Full configuration shape

Pass a configuration object to the CompositeVoice constructor. The providers array can be empty — the SDK auto-fills missing roles with sensible defaults. Everything else also has sensible defaults.

import {
  CompositeVoice,
  MicrophoneInput,
  DeepgramSTT,
  AnthropicLLM,
  DeepgramTTS,
  BrowserAudioOutput,
} from '@lukeocodes/composite-voice';

const voice = new CompositeVoice({
  // Provider instances for the 5-role pipeline.
  // Each provider declares its roles (input, stt, llm, tts, output).
  // Uncovered input+stt defaults to NullInput (text-only); uncovered tts+output defaults to NullOutput (text-only).
  // Uncovered llm defaults to AnthropicLLM (claude-haiku-4-5).
  // STT without input auto-fills MicrophoneInput; TTS without output auto-fills BrowserAudioOutput.
  providers: [
    new MicrophoneInput(),
    new DeepgramSTT({ proxyUrl: '/api/proxy/deepgram' }),
    new AnthropicLLM({ proxyUrl: '/api/proxy/anthropic', model: 'claude-haiku-4-5' }),
    new DeepgramTTS({ proxyUrl: '/api/proxy/deepgram' }),
    new BrowserAudioOutput(),
  ],

  // Audio buffer queues between pipeline stages
  queue: {
    input: {
      maxSize: 1000,                  // max buffered chunks (default: 1000)
      overflowStrategy: 'drop-oldest', // 'drop-oldest' | 'drop-newest' | 'block' (default: 'drop-oldest')
    },
    output: {
      maxSize: 1000,
      overflowStrategy: 'drop-oldest',
    },
  },

  // Conversation history
  conversationHistory: {
    enabled: true,              // maintain multi-turn context (default: false)
    maxTurns: 10,               // 0 = unlimited (default: 0)
    maxTokens: 4000,            // approximate token budget for history (default: unlimited)
    preserveSystemMessages: true, // keep system messages during trimming (default: true)
  },

  // Turn-taking -- how the SDK handles the mic during TTS playback
  turnTaking: {
    pauseCaptureOnPlayback: 'auto',    // true | false | 'auto' (default: 'auto')
    autoStrategy: 'conservative',      // 'conservative' | 'aggressive' | 'detect' (default: 'conservative')
  },

  // Eager LLM -- speculative generation from preflight signals
  eagerLLM: {
    enabled: false,             // requires DeepgramFlux provider
    cancelOnTextChange: true,   // cancel and restart if text diverges (default: true)
    similarityThreshold: 0.8,   // 0-1 word-overlap threshold (default: 0.8)
  },

  // Pipeline tuning
  pipeline: {
    maxPendingChunks: 10,  // LLM→TTS backpressure: pause LLM when this many chunks are buffered (Live TTS only)
  },

  // Error recovery
  autoRecover: true,   // attempt to recover from provider errors automatically

  // Recovery backoff (only applies when autoRecover is true)
  recovery: {
    maxAttempts: 3,          // max recovery attempts before giving up (default: 3)
    initialDelay: 1000,      // ms before first recovery attempt (default: 1000)
    backoffMultiplier: 2,    // delay multiplier per attempt (default: 2)
    maxDelay: 10000,         // ms ceiling for backoff (default: 10000)
  },

  // Reconnection backoff for WebSocket providers
  reconnection: {
    enabled: true,              // enable auto-reconnection (default: true)
    maxAttempts: 5,             // give up after N failures (default: 5)
    initialDelay: 1000,         // ms before first retry (default: 1000)
    maxDelay: 30000,            // ms ceiling for backoff (default: 30000)
    backoffMultiplier: 2,       // delay doubles each attempt (default: 2)
  },

  // Logging
  logging: {
    enabled: true,       // enable SDK logging (default: false)
    level: 'warn',       // 'debug' | 'info' | 'warn' | 'error' (default: 'info')
  },
});

Configure audio capture and playback settings on the input and output providers directly, not on the top-level config.
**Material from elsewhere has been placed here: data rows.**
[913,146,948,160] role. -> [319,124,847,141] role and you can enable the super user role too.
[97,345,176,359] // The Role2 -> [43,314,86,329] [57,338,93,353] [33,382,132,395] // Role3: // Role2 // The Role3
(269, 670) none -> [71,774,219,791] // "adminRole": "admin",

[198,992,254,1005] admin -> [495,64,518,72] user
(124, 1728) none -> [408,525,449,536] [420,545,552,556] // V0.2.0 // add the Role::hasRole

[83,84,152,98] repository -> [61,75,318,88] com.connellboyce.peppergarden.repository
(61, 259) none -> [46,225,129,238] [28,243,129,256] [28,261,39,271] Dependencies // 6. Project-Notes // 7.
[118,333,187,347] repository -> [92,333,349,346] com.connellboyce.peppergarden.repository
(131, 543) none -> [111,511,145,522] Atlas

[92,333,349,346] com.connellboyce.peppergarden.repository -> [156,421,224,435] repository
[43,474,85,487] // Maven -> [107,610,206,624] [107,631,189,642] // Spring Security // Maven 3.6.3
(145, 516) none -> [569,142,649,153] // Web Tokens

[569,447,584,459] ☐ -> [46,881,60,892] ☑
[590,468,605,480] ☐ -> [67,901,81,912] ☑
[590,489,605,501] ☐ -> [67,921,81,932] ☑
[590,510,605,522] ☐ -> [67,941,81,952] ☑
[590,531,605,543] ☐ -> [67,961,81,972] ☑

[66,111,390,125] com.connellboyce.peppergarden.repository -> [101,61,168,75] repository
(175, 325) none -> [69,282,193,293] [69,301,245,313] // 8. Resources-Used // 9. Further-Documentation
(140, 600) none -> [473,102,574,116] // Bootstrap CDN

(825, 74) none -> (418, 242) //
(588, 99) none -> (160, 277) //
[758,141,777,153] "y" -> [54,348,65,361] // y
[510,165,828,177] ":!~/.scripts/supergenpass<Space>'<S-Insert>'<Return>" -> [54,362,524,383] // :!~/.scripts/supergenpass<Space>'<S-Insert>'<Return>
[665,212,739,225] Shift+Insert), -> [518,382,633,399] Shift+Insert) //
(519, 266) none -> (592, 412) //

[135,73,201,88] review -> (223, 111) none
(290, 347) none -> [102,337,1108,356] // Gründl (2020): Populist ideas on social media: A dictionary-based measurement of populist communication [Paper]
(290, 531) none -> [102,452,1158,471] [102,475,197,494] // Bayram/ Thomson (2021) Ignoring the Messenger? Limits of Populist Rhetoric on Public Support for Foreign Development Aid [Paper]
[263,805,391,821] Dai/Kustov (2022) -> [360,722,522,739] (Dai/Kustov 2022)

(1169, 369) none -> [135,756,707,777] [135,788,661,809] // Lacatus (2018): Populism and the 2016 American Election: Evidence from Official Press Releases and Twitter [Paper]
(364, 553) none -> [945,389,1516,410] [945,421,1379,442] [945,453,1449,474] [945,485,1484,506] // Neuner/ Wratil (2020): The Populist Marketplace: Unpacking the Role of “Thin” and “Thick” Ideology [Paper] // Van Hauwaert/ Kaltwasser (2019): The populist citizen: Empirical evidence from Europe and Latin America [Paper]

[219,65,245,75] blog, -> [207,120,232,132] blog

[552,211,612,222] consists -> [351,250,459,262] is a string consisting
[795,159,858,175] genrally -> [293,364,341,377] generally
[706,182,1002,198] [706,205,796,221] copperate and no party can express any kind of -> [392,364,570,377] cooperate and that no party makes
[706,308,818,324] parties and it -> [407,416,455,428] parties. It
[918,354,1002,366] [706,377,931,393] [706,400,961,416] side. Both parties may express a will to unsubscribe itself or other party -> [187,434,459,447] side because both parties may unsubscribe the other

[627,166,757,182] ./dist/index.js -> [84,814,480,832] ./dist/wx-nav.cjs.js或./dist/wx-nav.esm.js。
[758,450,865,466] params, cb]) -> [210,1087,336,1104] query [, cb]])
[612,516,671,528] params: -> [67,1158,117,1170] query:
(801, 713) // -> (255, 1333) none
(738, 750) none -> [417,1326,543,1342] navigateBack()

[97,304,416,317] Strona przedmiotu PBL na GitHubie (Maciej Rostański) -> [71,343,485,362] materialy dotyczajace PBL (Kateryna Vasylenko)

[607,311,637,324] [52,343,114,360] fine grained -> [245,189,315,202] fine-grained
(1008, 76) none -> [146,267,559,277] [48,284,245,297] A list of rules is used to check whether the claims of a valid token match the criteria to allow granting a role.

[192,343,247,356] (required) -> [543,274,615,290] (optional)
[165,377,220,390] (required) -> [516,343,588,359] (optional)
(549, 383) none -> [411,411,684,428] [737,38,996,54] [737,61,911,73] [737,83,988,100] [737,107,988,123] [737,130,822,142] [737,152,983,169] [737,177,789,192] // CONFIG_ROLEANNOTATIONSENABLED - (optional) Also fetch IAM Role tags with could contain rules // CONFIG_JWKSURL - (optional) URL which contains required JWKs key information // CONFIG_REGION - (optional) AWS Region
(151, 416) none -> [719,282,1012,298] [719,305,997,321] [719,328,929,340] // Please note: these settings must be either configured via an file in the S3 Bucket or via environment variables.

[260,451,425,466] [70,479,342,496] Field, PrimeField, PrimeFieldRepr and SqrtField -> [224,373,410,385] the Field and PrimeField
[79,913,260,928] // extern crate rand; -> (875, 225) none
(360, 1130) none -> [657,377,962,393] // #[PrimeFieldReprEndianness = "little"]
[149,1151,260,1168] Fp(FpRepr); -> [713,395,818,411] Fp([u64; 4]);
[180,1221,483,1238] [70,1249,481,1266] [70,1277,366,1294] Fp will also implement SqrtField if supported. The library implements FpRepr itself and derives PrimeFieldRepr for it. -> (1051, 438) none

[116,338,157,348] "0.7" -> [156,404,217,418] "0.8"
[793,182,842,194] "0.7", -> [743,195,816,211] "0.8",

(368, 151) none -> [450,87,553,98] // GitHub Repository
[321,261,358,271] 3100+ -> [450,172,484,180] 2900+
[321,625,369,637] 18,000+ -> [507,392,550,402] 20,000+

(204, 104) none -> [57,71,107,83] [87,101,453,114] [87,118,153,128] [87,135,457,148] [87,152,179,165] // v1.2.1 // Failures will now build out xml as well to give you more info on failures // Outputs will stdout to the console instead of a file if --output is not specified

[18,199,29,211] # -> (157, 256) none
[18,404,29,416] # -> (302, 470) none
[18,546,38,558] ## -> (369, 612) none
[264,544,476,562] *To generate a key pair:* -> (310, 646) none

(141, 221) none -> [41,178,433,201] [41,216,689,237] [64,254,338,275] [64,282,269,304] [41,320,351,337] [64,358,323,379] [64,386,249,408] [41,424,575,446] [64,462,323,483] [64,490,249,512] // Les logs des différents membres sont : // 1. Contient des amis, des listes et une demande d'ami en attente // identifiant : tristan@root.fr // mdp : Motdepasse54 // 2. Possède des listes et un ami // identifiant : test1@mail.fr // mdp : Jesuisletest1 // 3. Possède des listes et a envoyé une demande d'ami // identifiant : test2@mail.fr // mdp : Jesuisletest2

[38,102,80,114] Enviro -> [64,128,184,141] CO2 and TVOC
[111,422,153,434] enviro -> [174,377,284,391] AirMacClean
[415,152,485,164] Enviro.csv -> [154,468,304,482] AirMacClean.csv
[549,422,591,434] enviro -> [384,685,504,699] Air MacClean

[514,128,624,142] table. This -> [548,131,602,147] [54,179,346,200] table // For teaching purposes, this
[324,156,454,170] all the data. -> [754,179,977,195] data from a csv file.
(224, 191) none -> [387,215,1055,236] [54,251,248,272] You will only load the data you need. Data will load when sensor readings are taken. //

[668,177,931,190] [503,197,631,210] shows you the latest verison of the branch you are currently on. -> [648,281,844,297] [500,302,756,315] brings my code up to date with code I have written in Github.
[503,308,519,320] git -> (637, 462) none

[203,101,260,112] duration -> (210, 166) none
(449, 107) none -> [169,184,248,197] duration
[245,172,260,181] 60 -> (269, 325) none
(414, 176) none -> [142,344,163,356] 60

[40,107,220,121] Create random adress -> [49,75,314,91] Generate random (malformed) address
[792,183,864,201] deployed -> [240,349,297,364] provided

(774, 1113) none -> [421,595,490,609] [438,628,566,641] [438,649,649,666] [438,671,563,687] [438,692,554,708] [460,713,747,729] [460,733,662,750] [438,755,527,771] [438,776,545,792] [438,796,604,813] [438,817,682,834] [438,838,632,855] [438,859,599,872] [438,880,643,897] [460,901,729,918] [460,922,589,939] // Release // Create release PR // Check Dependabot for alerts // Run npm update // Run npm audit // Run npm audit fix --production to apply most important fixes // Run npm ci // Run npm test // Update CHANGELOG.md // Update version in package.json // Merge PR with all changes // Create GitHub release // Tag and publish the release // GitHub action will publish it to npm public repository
For example, MicrophoneInput accepts sampleRate, echoCancellation, noiseSuppression, and autoGainControl. BrowserAudioOutput accepts bufferSize, minBufferDuration, and enableSmoothing. See Audio for details.

Base provider options

Every provider inherits these options from BaseProviderConfig:

OptionTypeDefaultDescription
endpointstringCustom API endpoint URL. Replaces the provider’s default URL.
authType'token' | 'bearer''token'Controls WebSocket subprotocol and Authorization header format. 'token' uses ['token', apiKey] subprotocol (Deepgram convention). 'bearer' sends a Bearer token.
proxyUrlstringProxy server URL. When set, the provider operates in proxy mode — proxyUrl takes precedence over endpoint for URL resolution, and apiKey is not required.
apiKeystringAPI key for direct authentication. Not needed in proxy mode.

These options are available on all STT, LLM, TTS, and I/O providers. Individual providers add their own options on top (e.g., model, voice, language).

Turn-taking strategies

Turn-taking controls whether the SDK pauses microphone capture while the agent speaks. This prevents the agent’s own audio from being re-transcribed, which would create a feedback loop.

pauseCaptureOnPlayback: 'auto' (default) — The SDK picks the best approach based on your provider combination and the autoStrategy setting.

autoStrategy: 'conservative' (default) — Pauses the microphone whenever TTS plays. Prevents all echo but means the user must wait for the agent to finish before speaking.

autoStrategy: 'aggressive' — Only pauses for known echo-prone combinations (e.g., NativeSTT + NativeTTS). Allows user interruption with most cloud provider pairs.

autoStrategy: 'detect' — Tests echo cancellation at runtime. Pauses only when the browser lacks hardware echo cancellation support.

pauseCaptureOnPlayback: true — Always pause. Use this override for guaranteed silence regardless of provider combination.

pauseCaptureOnPlayback: false — Never pause. Full-duplex mode. Use this only when you have confirmed that echo cancellation works in your target environment.

Conversation history

When enabled: true, each STT final result and LLM response is appended to an internal message history. The full history is sent to the LLM on every turn, giving the model multi-turn context.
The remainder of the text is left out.